On 21. September I will perform in Rome at the Teatri di Vetro festival. It will be the first time in a while, and I hope it will be as making love, swimming, speaking a in foreign language or eating andijviestamppot, albeit not specifically in this order, and not in this sense. I mean, I hope I will feel as comfortable as ever when playing a live set.

The evening will be very special, because the curator of the musical part, Enea Tomei makes me almost feel embarrassed when talking about my work. I do love to hear that people admire the things I do, but I love to hear it silently, a bit like waking up on your birthday as a kid and facing all those presents. Once a year is enough, really. So, if you think I am great, please tell me on my birthday. I might need it on that day. Feeling great, I mean.

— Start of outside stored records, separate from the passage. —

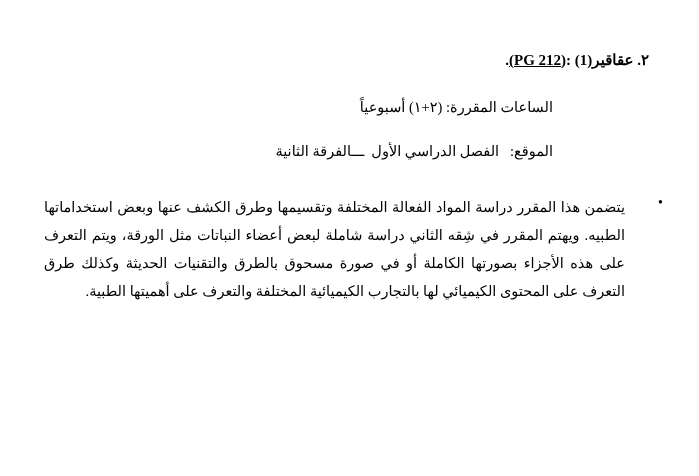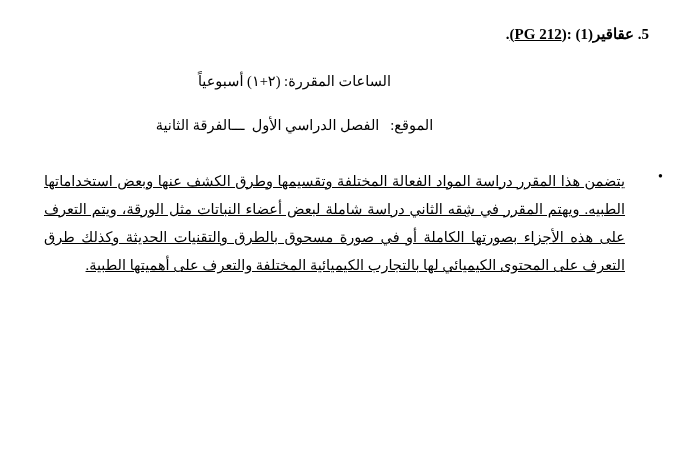--- a/index.html
+++ b/index.html
@@ -40,6 +40,7 @@
     direction: ltr;
     unicode-bidi: embed;
     display: inline-block;
+    margin-top: 26px;
   }
   .title-line .colon-underline {
     text-decoration: underline;

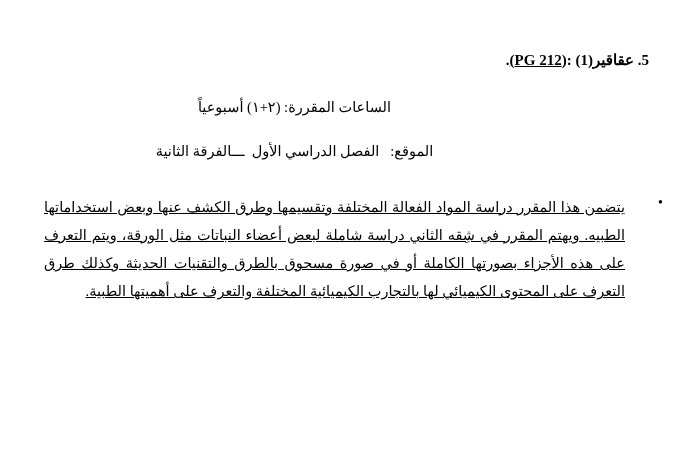--- a/index.html
+++ b/index.html
@@ -96,7 +96,7 @@
 <div class="page">
 
   <div class="title-line">
-    <span class="course-no">5. عقاقير(1)  :(</span><span class="code">PG 212</span><span class="colon-underline">)</span><span>.</span>
+    <span class="course-no">٢. عقاقير(1)  :(</span><span class="code">PG 212</span><span class="colon-underline">)</span><span>.</span>
   </div>
 
   <div class="info-block">

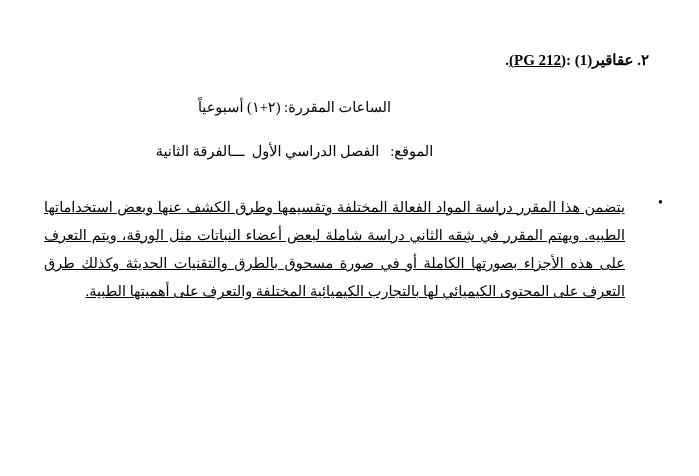--- a/index.html
+++ b/index.html
@@ -51,7 +51,7 @@
   .info-block {
     margin-top: 26px;
     direction: rtl;
-    text-align: center;
+    text-align: right;
     padding-right: 110px;
   }
   .info-line {

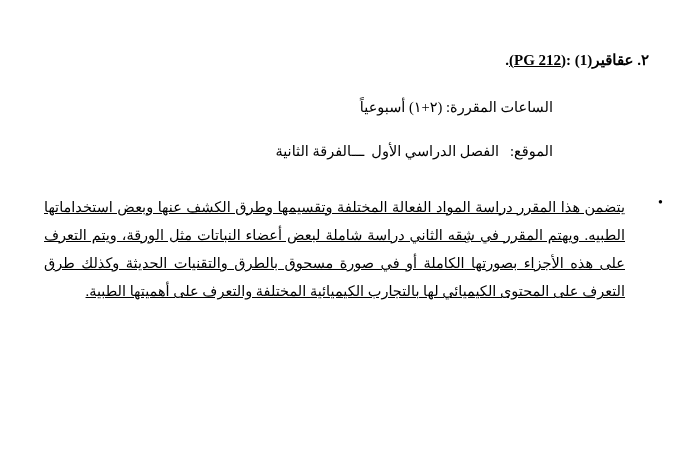--- a/index.html
+++ b/index.html
@@ -87,7 +87,6 @@
     padding-right: 22px;
     text-align: justify;
     text-align-last: right;
-    text-decoration: underline;
   }
 </style>
 </head>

There will be new friends as well who normally listen to a different thing, called music, so I don’t want to disappoint them either.

Anyways. I have a very precise plan for this performance, which I am not going to reveal to you here for the simple reason that plans are very unstable entities on the plain of my near future endeavours. They are a bit like Schroedingers christmas presents.

But now. One thing is sure. Today I compiled a B-Side to the A-Side I composed earlier this year, entitled ‘Don’t Talk at the Disco.’ Here is a picture of the set-up on my table today.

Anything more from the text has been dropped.